Record set section start

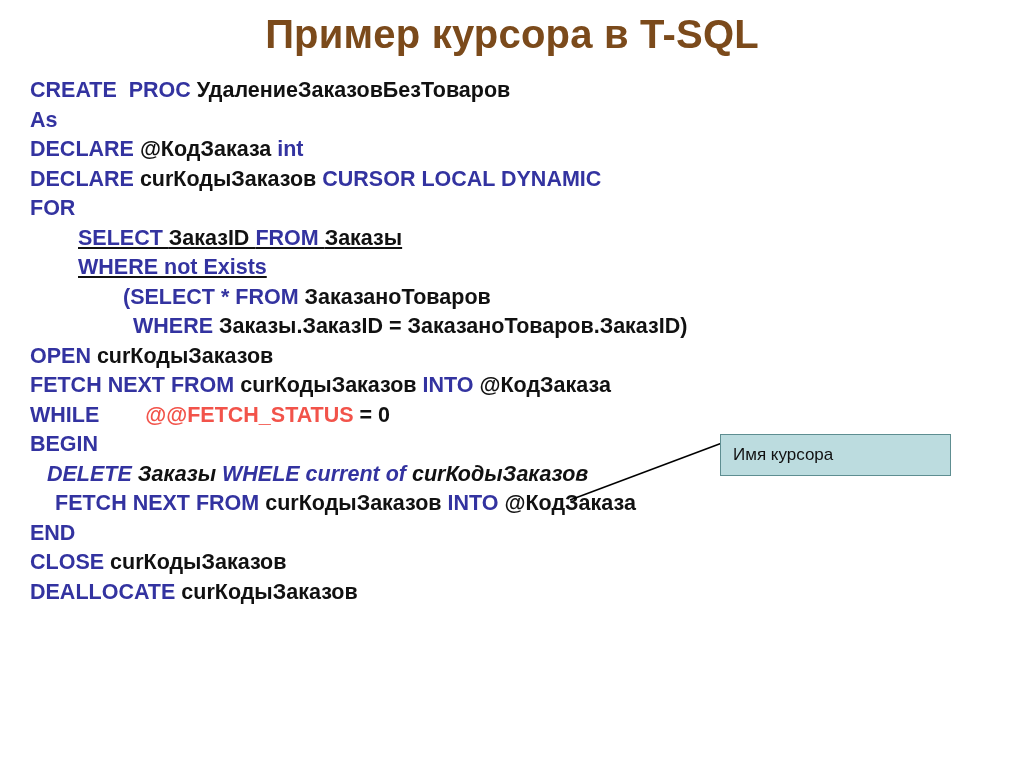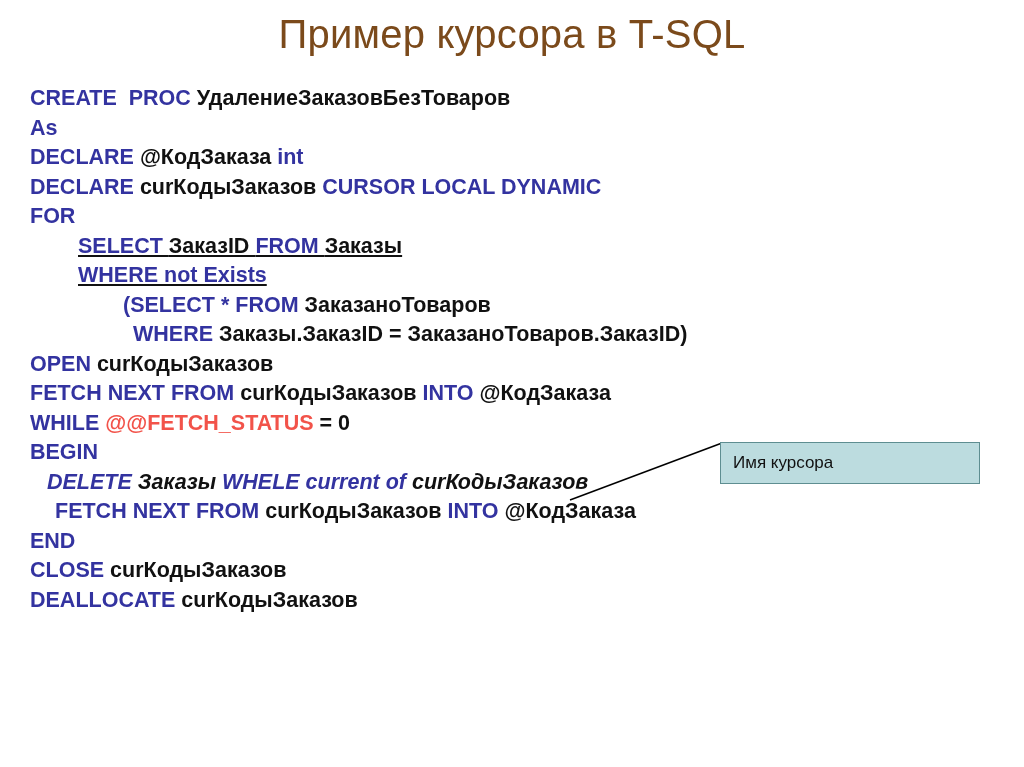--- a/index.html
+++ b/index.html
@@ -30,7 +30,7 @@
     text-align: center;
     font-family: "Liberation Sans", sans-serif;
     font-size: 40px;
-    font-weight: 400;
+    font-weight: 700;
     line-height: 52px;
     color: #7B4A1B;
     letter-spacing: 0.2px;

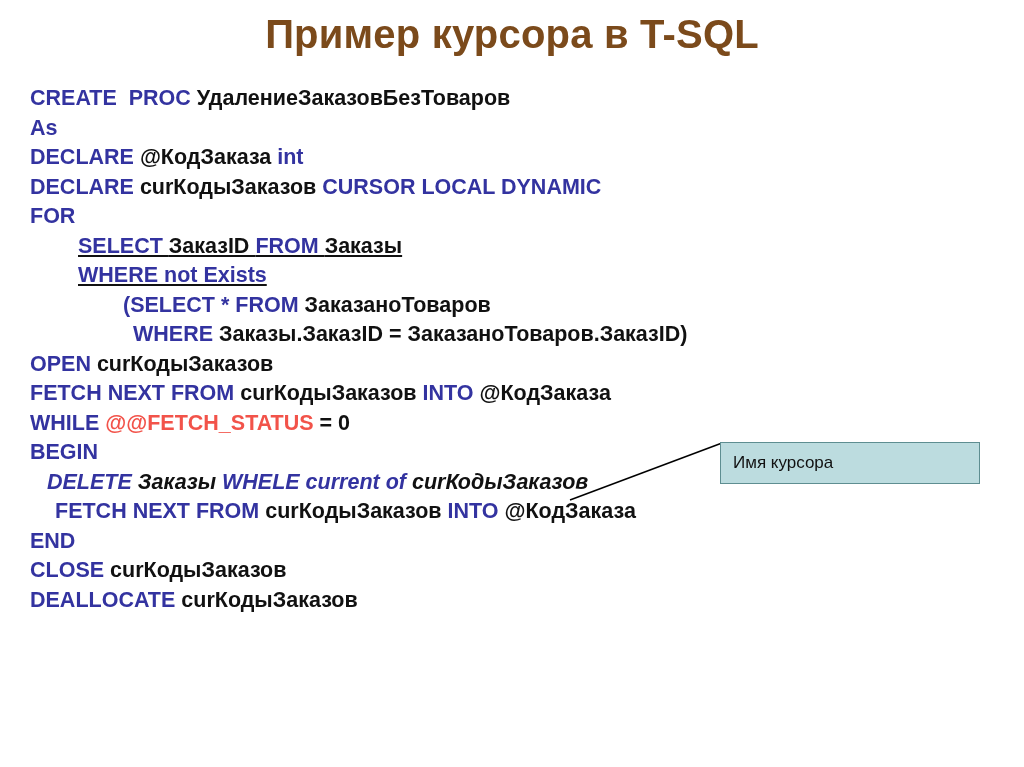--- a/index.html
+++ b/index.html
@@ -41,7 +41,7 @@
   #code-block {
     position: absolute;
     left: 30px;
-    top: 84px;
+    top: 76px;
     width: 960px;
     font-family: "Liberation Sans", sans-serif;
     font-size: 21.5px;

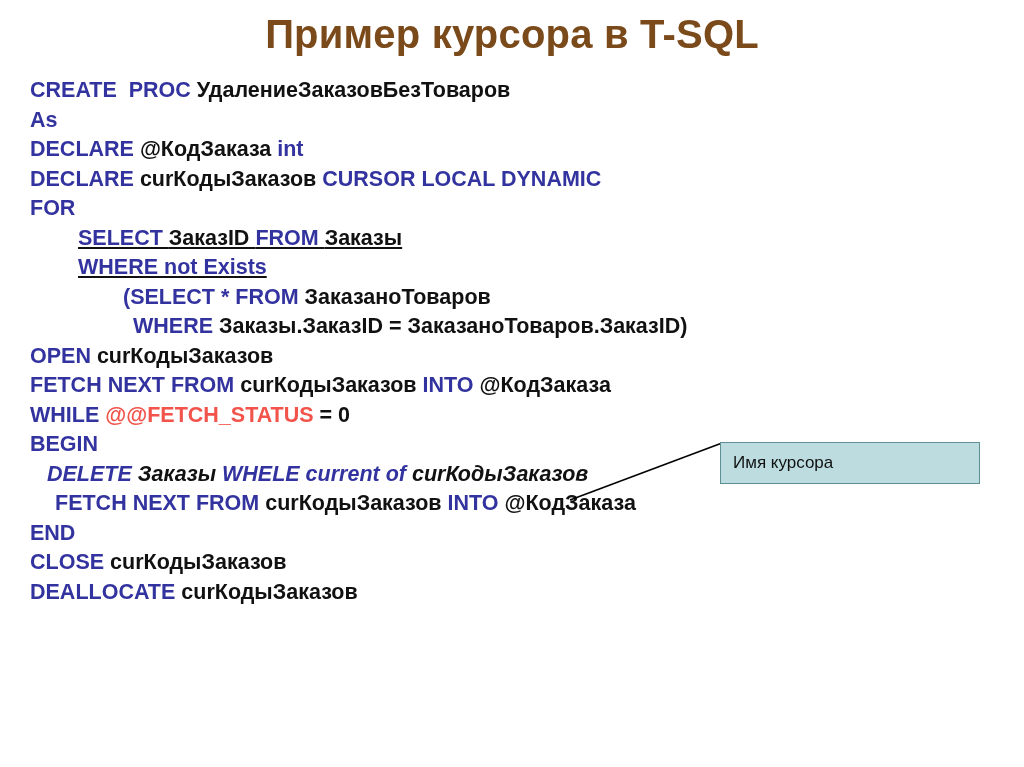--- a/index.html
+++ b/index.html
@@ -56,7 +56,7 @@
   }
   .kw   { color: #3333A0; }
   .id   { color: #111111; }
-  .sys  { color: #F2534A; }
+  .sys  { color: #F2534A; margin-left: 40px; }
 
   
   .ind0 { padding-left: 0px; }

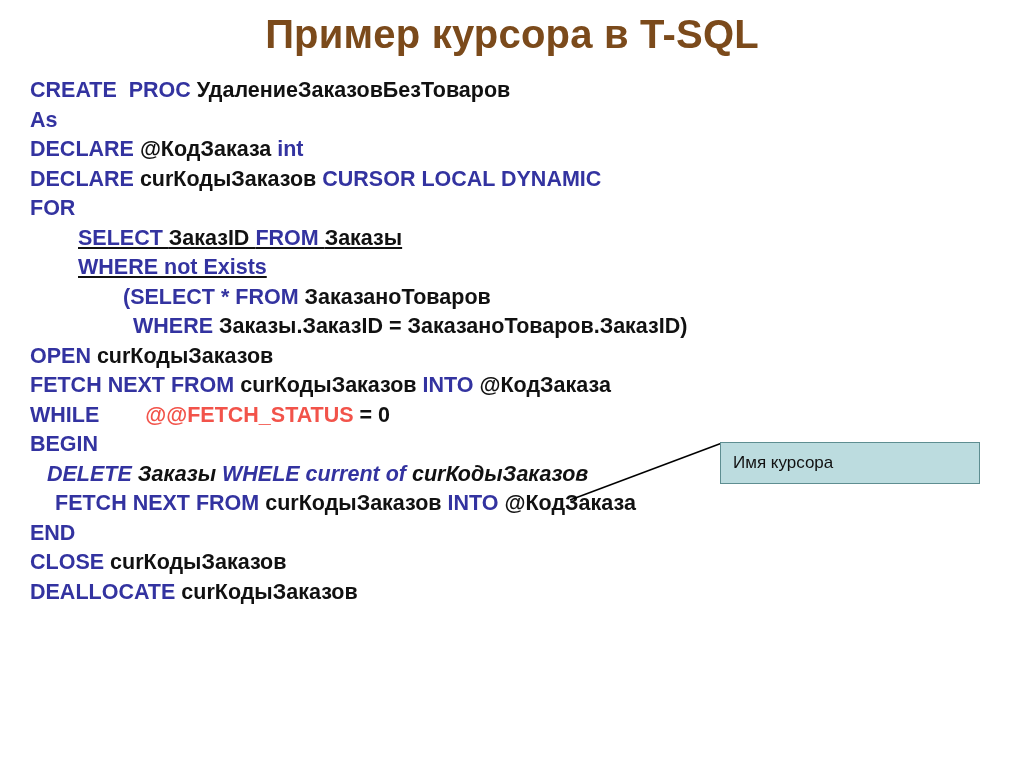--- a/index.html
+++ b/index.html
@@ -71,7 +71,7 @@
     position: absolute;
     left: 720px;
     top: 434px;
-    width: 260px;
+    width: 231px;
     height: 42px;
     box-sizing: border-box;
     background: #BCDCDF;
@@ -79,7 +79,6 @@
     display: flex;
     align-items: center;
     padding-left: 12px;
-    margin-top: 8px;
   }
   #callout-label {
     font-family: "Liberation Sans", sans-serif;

Record set section end

Copy out each line from the listing that contains the string "align".

     text-align: center;
     align-items: center;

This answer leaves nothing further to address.